◆ **Exercise directions**
Nothing but the records, repeated word for word and free of pictures, belongs in the answer.

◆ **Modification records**
================================

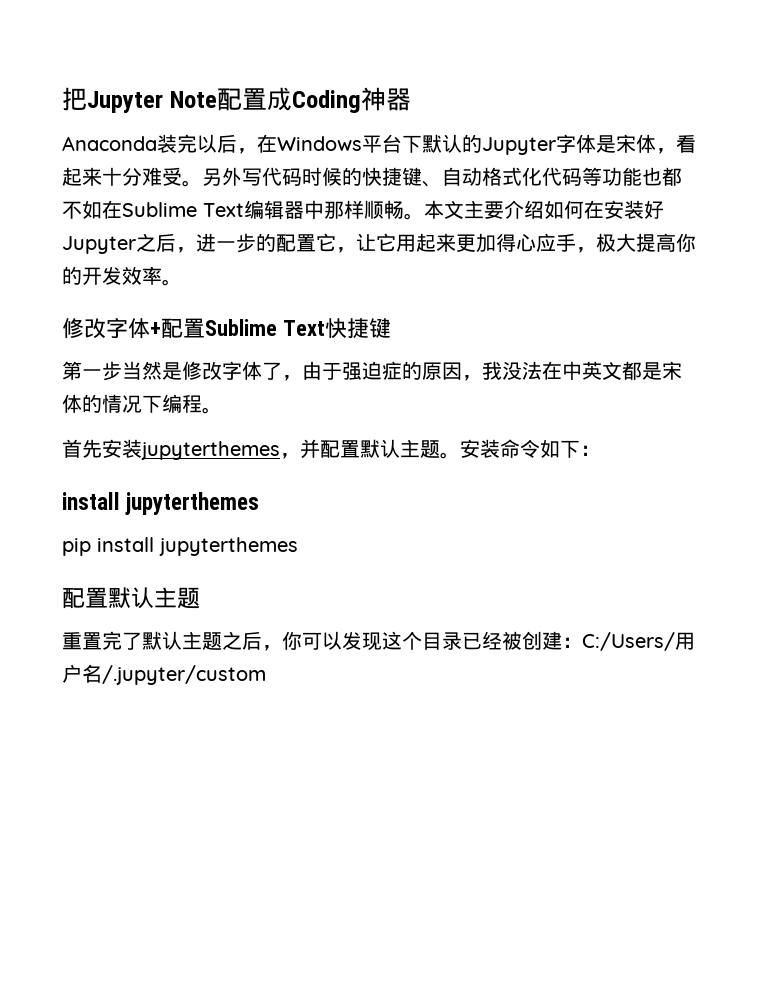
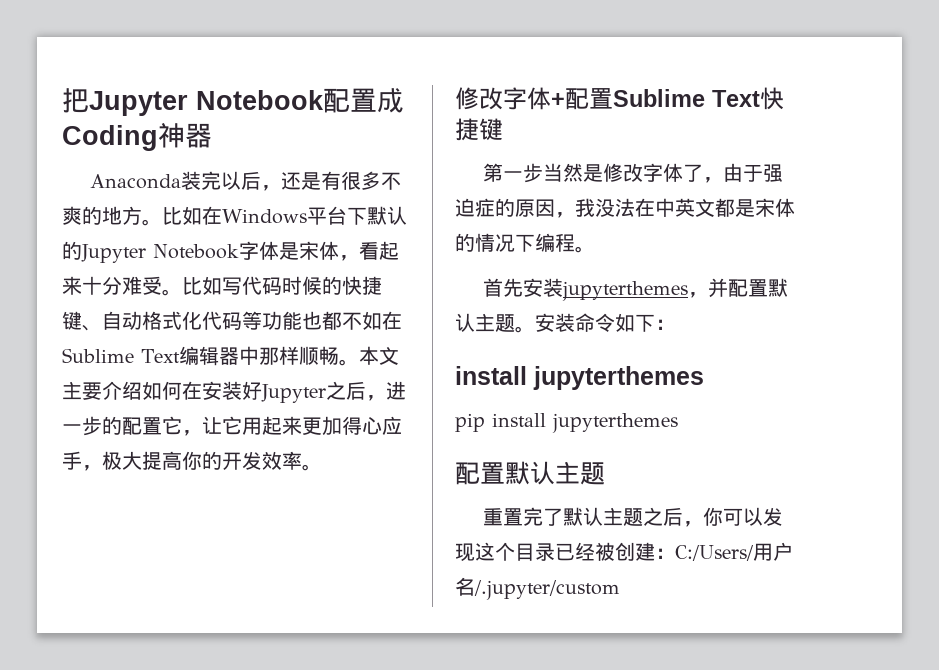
[169,91,217,108] Note -> [196,90,324,110] Notebook
(257, 151) none -> [281,171,402,190] [62,206,202,226] 还是有很多不爽的地方。比如
(556, 146) none -> [153,244,239,259] Notebook
[202,167,242,186] 另外 -> [182,276,222,295] 比如

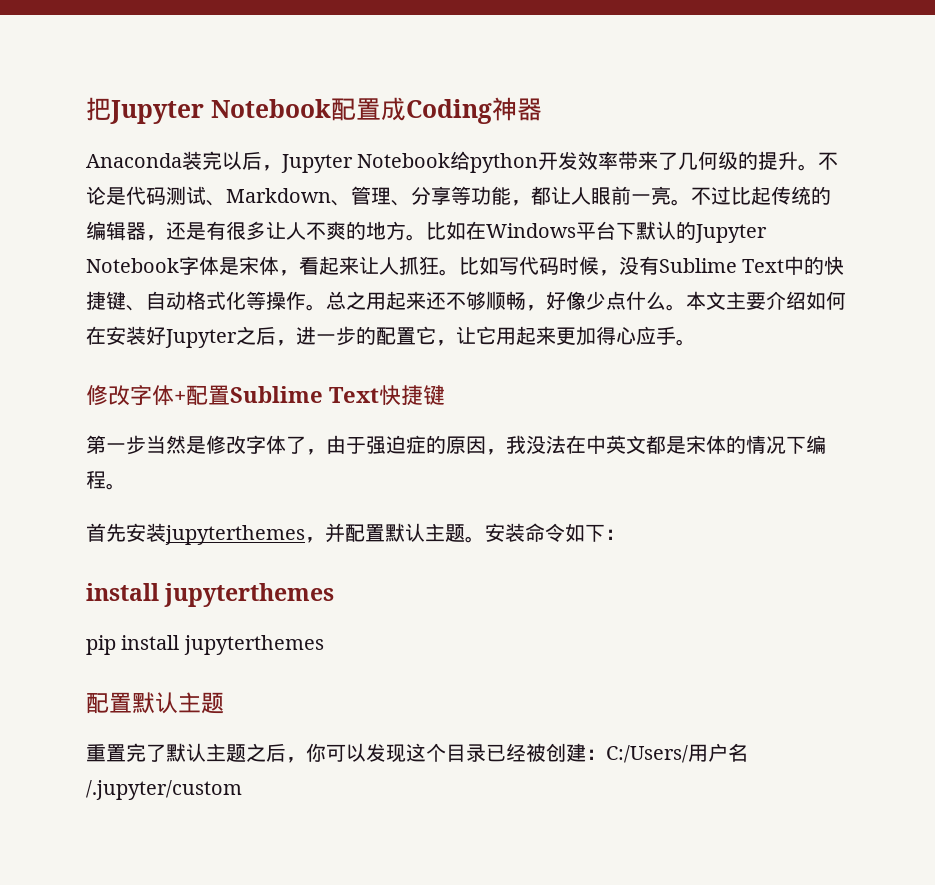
(282, 188) none -> [281,151,839,173] [86,186,831,206] [86,221,166,241] Jupyter Notebook给python开发效率带来了几何级的提升。不论是代码测试、Markdown、管理、分享等功能，都让人眼前一亮。不过比起传统的编辑器，
(382, 180) none -> [266,221,306,240] 让人
[82,276,162,295] 十分难受 -> [359,256,439,275] 让人抓狂
(322, 285) none -> [599,256,805,276] ，没有Sublime Text中
[202,311,402,330] [62,346,339,366] 代码等功能也都不如在Sublime Text编辑器中那样顺畅 -> [246,291,666,311] 等操作。总之用起来还不够顺畅，好像少点什么
[82,451,302,471] ，极大提高你的开发效率 -> (676, 335) none

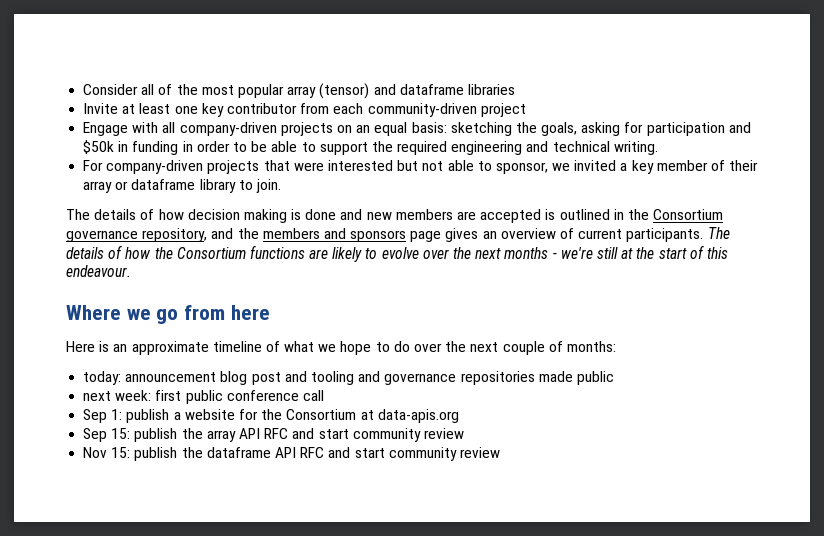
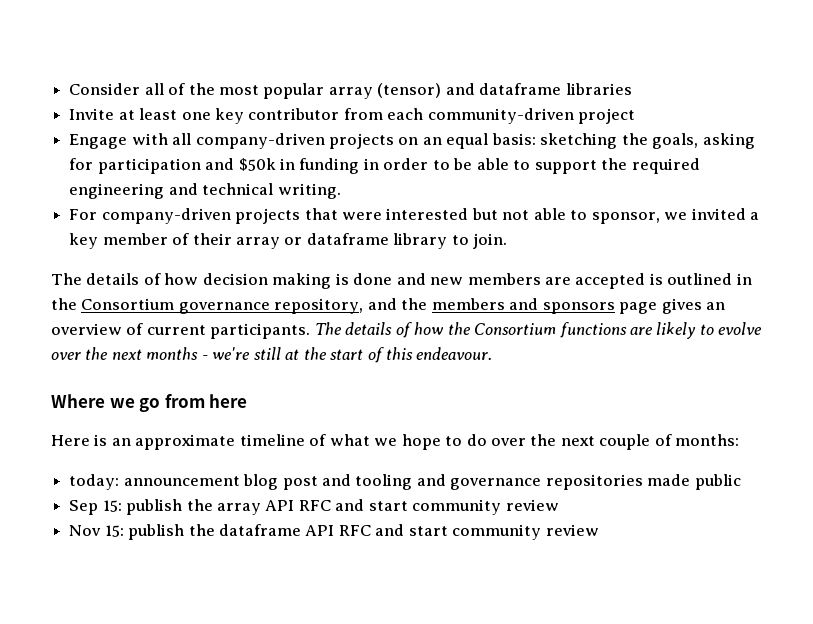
[83,390,324,404] [83,409,459,423] // next week: first public conference call // Sep 1: publish a website for the Consortium at data-apis.org -> (741, 482) none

================================

◆ **Problem solution**
[169,91,217,108] Note -> [196,90,324,110] Notebook
(257, 151) none -> [281,171,402,190] [62,206,202,226] 还是有很多不爽的地方。比如
(556, 146) none -> [153,244,239,259] Notebook
[202,167,242,186] 另外 -> [182,276,222,295] 比如

(282, 188) none -> [281,151,839,173] [86,186,831,206] [86,221,166,241] Jupyter Notebook给python开发效率带来了几何级的提升。不论是代码测试、Markdown、管理、分享等功能，都让人眼前一亮。不过比起传统的编辑器，
(382, 180) none -> [266,221,306,240] 让人
[82,276,162,295] 十分难受 -> [359,256,439,275] 让人抓狂
(322, 285) none -> [599,256,805,276] ，没有Sublime Text中
[202,311,402,330] [62,346,339,366] 代码等功能也都不如在Sublime Text编辑器中那样顺畅 -> [246,291,666,311] 等操作。总之用起来还不够顺畅，好像少点什么
[82,451,302,471] ，极大提高你的开发效率 -> (676, 335) none

[83,390,324,404] [83,409,459,423] // next week: first public conference call // Sep 1: publish a website for the Consortium at data-apis.org -> (741, 482) none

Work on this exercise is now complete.